• Stars
    star
    112
  • Rank 312,240 (Top 7 %)
  • Language
    Rust
  • Created over 6 years ago
  • Updated over 1 year ago

Reviews

There are no reviews yet. Be the first to send feedback to the community and the maintainers!

Repository Details

Heinous hackery to concatenate constant strings.

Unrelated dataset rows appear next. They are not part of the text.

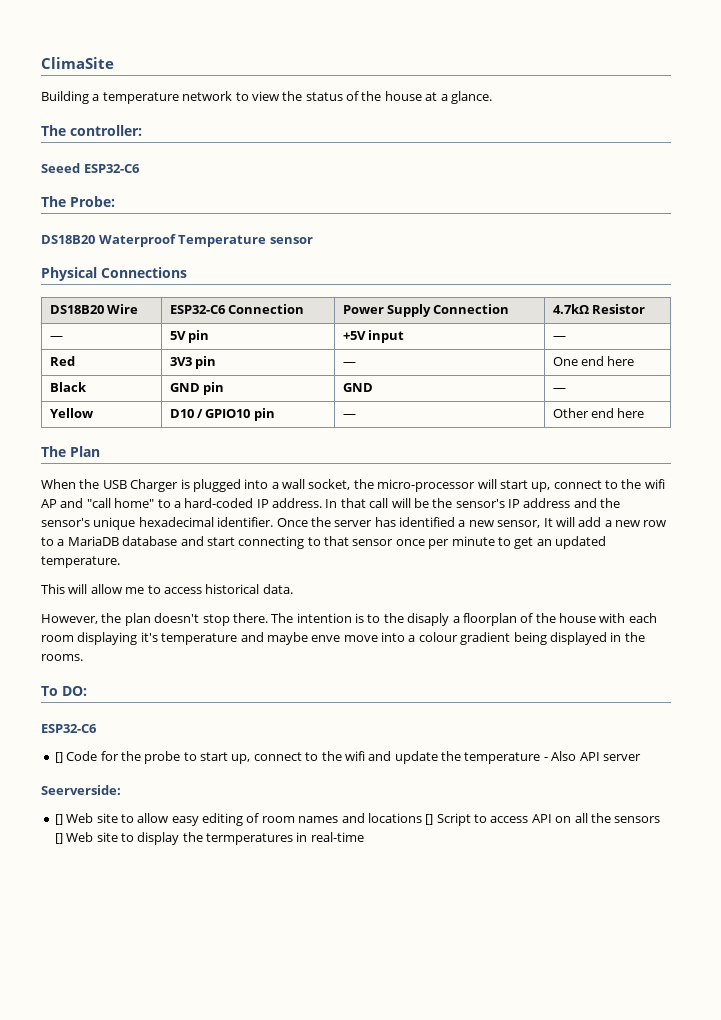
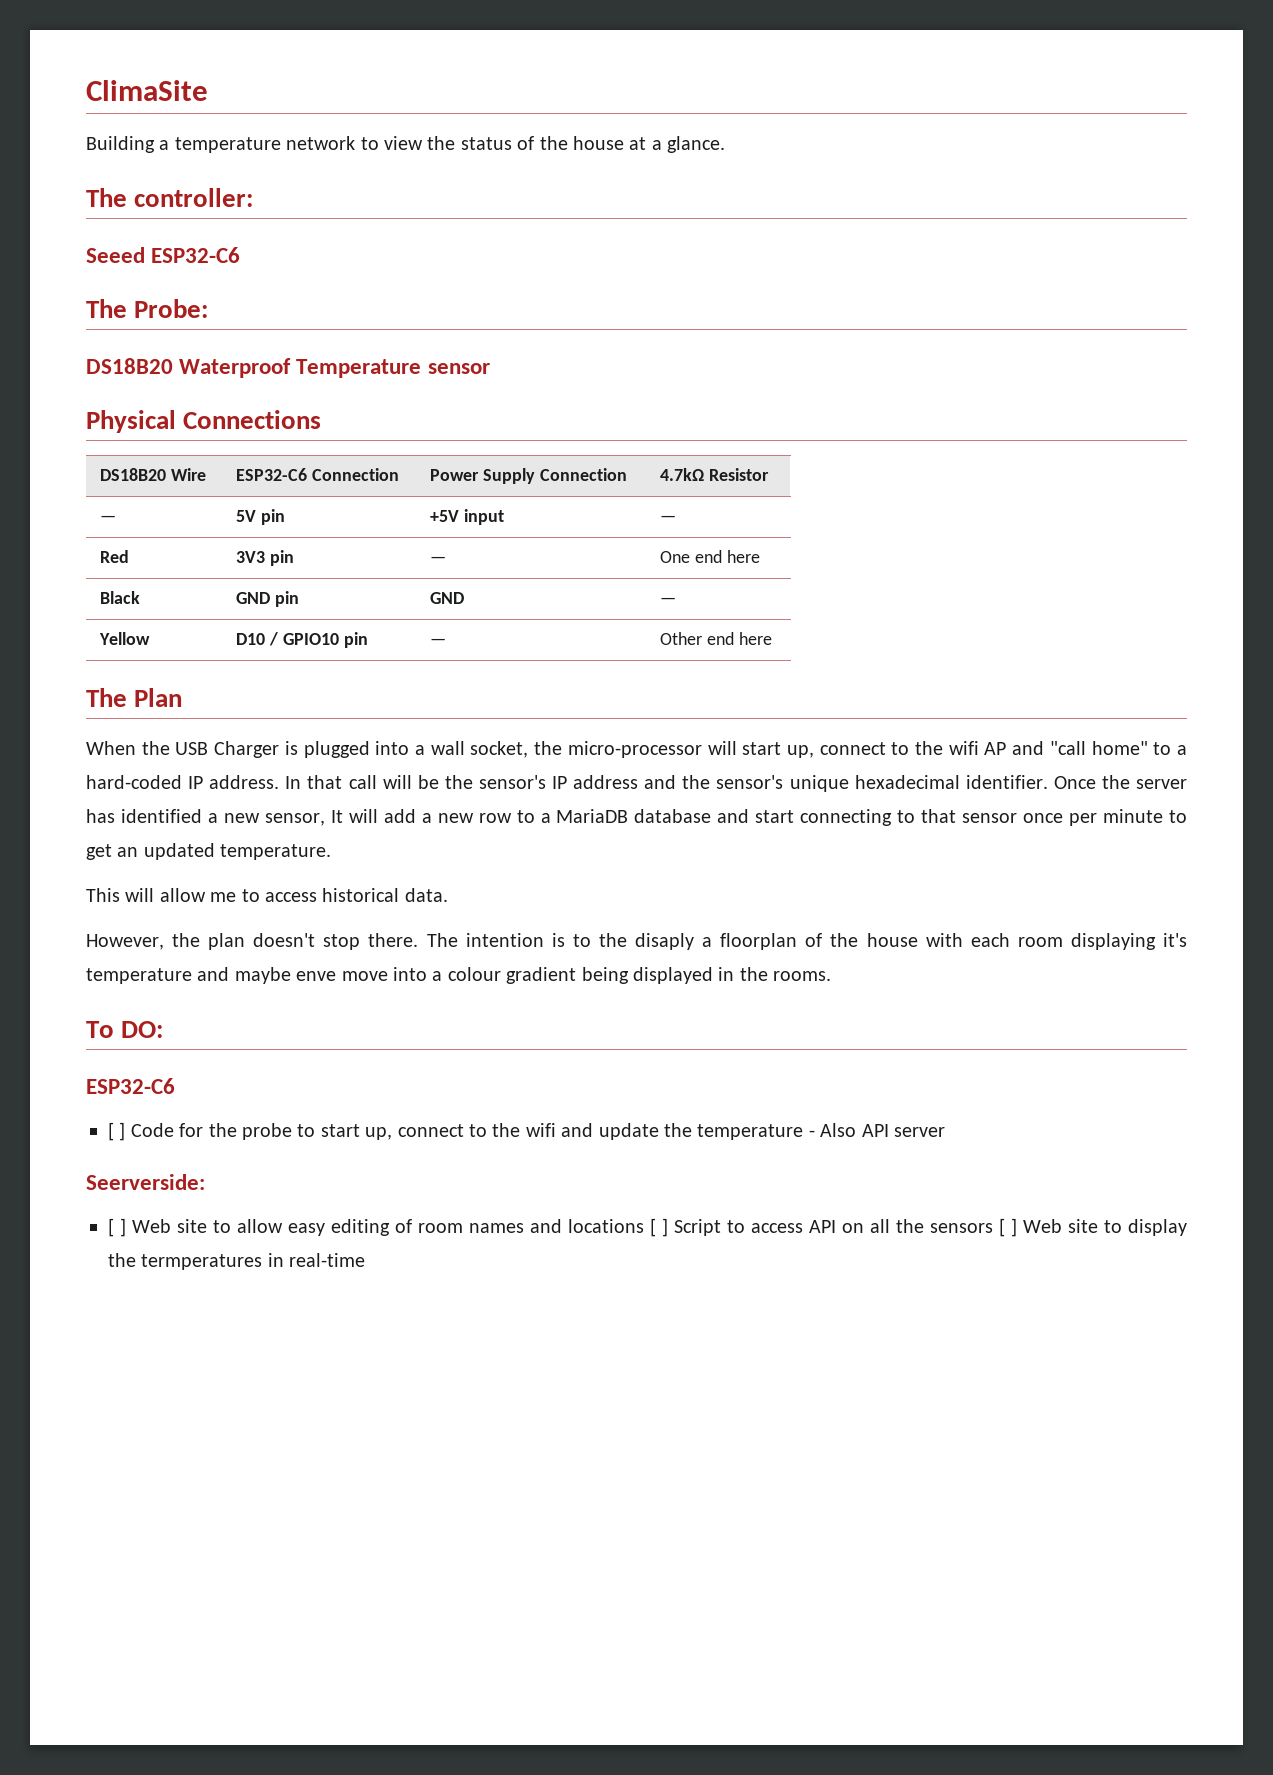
- [] Code for the probe to start up, connect to the wifi and update the temperature - Also API server
+ [ ] Code for the probe to start up, connect to the wifi and update the temperature - Also API server
- [] Web site to allow easy editing of room names and locations [] Script to access API on all the sensors [] Web site to display the termperatures in real-time
+ [ ] Web site to allow easy editing of room names and locations [ ] Script to access API on all the sensors [ ] Web site to display the termperatures in real-time

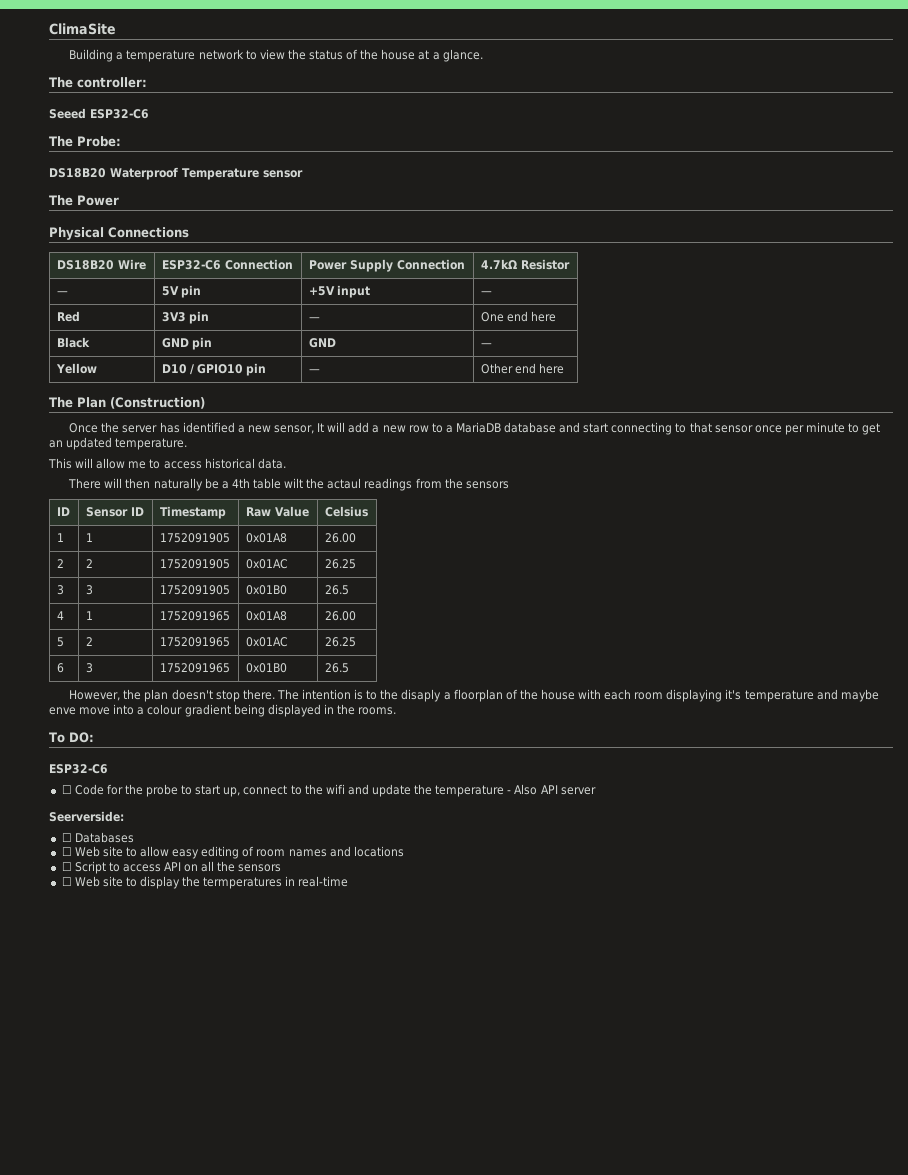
+ The Power
- The Plan
- When the USB Charger is plugged into a wall socket, the micro-processor will start up, connect to the wifi AP and "call home" to a hard-coded IP address. In that call will be the sensor's IP address and the sensor's unique hexadecimal identifier. Once the server has identified a new sensor, It will add a new row to a MariaDB database and start connecting to that sensor once per minute to get an updated temperature.
+ The Plan (Construction)
+ Once the server has identified a new sensor, It will add a new row to a MariaDB database and start connecting to that sensor once per minute to get an updated temperature.
+ There will then naturally be a 4th table wilt the actaul readings from the sensors
+ ID | Sensor ID | Timestamp | Raw Value | Celsius
+ 1 | 1 | 1752091905 | 0x01A8 | 26.00
+ 2 | 2 | 1752091905 | 0x01AC | 26.25
+ 3 | 3 | 1752091905 | 0x01B0 | 26.5
+ 4 | 1 | 1752091965 | 0x01A8 | 26.00
+ 5 | 2 | 1752091965 | 0x01AC | 26.25
+ 6 | 3 | 1752091965 | 0x01B0 | 26.5
- [ ] Code for the probe to start up, connect to the wifi and update the temperature - Also API server
+ ☐ Code for the probe to start up, connect to the wifi and update the temperature - Also API server
- [ ] Web site to allow easy editing of room names and locations [ ] Script to access API on all the sensors [ ] Web site to display the termperatures in real-time
+ ☐ Databases
+ ☐ Web site to allow easy editing of room names and locations
+ ☐ Script to access API on all the sensors
+ ☐ Web site to display the termperatures in real-time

Const string concatenation

Rust has some great little magic built-in macros that you can use. A particularly-helpful one for building up paths and other text at compile-time is concat!. This takes two strings and returns the concatenation of them:

const HELLO_WORLD: &str = concat!("Hello", ", ", "world!");

assert_eq!(HELLO_WORLD, "Hello, world!");

This is nice, but it falls apart pretty quickly. You can use concat! on the strings returned from magic macros like env! and include_str! but you can't use it on constants:

const GREETING: &str = "Hello";
const PLACE: &str = "world";
const HELLO_WORLD: &str = concat!(GREETING, ", ", PLACE, "!");

This produces the error:

error: expected a literal
 --> src/main.rs:3:35
  |
3 | const HELLO_WORLD: &str = concat!(GREETING, ", ", PLACE, "!");
  |                                   ^^^^^^^^

error: expected a literal
 --> src/main.rs:3:51
  |
3 | const HELLO_WORLD: &str = concat!(GREETING, ", ", PLACE, "!");
  |                                                   ^^^^^

Well with const_concat! you can! It works just like the concat! macro:

#[macro_use]
extern crate const_concat;

const GREETING: &str = "Hello";
const PLACE: &str = "world";
const HELLO_WORLD: &str = const_concat!(GREETING, ", ", PLACE, "!");

assert_eq!(HELLO_WORLD, "Hello, world!");

All this, and it's implemented entirely without hooking into the compiler. So how does it work? Through dark, evil magicks. Firstly, why can't this just work the same as runtime string concatenation? Well, runtime string concatenation allocates a new String, but allocation isn't possible at compile-time - we have to do everything on the stack. Also, we can't do iteration at compile-time so there's no way to copy the characters from the source strings to the destination string. Let's look at the implementation. The "workhorse" of this macro is the concat function:

pub const unsafe fn concat<First, Second, Out>(a: &[u8], b: &[u8]) -> Out
where
    First: Copy,
    Second: Copy,
    Out: Copy,
{
    #[repr(C)]
    #[derive(Copy, Clone)]
    struct Both<A, B>(A, B);

    let arr: Both<First, Second> =
        Both(*transmute::<_, &First>(a), *transmute::<_, &Second>(b));

    transmute(arr)
}

So what we do is convert both the (arbitrarily-sized) input arrays to pointers to constant-size arrays (well, actually to pointer-to-First and pointer-to-Second, but the intent is that First and Second are fixed-size arrays). Then, we dereference them. This is wildly unsafe - there's nothing saying that a.len() is the same as the length of the First type parameter. We put them next to one another in a #[repr(C)] tuple struct - this essentially concatenates them together in memory. Finally, we transmute it to the Out type parameter. If First is [u8; N0] and Second is [u8; N1] then Out should be [u8; N0 + N1]. Why not just use a trait with associated constants? Well, here's an example of what that would look like:

trait ConcatHack {
    const A_LEN: usize;
    const B_LEN: usize;
}

pub const unsafe fn concat<C>(
    a: &[u8],
    b: &[u8],
) -> [u8; C::A_LEN + C::B_LEN]
where
    C: ConcatHack,
{
    #[repr(C)]
    #[derive(Copy, Clone)]
    struct Both<A, B>(A, B);

    let arr: Both<First, Second> =
        Both(*transmute::<_, &[u8; C::A_LEN]>(a), *transmute::<_, &[u8; C::B_LEN]>(b));

    transmute(arr)
}

This doesn't work though, because type parameters are not respected when calculating fixed-size array lengths. So instead we use individual type parameters for each constant-size array.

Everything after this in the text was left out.